■ Exercise description ■
What is needed is each line of the data below that holds the string "than".

■ Record excerpts ■
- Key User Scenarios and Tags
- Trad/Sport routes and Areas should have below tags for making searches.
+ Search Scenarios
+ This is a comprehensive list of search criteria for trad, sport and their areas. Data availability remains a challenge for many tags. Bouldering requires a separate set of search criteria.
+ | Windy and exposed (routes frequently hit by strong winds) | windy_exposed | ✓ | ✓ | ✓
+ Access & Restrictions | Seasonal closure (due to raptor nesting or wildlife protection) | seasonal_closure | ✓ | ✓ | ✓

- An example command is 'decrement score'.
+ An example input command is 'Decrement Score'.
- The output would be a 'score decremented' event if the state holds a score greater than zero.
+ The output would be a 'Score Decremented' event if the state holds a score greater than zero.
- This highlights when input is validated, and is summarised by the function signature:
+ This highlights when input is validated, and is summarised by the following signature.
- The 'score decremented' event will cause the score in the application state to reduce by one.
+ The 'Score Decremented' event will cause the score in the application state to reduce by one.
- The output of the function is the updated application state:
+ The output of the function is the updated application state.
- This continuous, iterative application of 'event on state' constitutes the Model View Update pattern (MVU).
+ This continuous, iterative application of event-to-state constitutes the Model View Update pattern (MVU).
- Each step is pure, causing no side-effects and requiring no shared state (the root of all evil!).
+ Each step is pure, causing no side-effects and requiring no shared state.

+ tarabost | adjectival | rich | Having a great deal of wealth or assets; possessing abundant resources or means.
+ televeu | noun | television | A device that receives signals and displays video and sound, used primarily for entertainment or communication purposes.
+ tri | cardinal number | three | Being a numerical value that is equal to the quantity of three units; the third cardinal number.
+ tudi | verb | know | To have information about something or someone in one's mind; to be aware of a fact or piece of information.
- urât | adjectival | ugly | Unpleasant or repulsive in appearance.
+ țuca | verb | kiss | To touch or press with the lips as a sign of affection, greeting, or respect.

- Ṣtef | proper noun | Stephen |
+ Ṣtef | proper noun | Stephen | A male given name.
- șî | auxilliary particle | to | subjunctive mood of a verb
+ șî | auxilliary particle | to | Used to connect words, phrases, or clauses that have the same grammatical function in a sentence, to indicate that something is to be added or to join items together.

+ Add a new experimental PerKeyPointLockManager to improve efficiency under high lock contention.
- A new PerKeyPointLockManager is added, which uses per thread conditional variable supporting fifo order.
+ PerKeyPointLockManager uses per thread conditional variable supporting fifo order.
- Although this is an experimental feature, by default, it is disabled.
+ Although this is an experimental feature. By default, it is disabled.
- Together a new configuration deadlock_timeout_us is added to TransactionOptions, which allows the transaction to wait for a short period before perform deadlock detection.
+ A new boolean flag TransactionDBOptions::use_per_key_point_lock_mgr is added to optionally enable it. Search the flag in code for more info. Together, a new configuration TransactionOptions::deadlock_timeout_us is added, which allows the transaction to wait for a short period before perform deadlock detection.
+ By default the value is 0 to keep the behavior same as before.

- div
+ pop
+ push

■ Response ■
- The output would be a 'score decremented' event if the state holds a score greater than zero.
+ The output would be a 'Score Decremented' event if the state holds a score greater than zero.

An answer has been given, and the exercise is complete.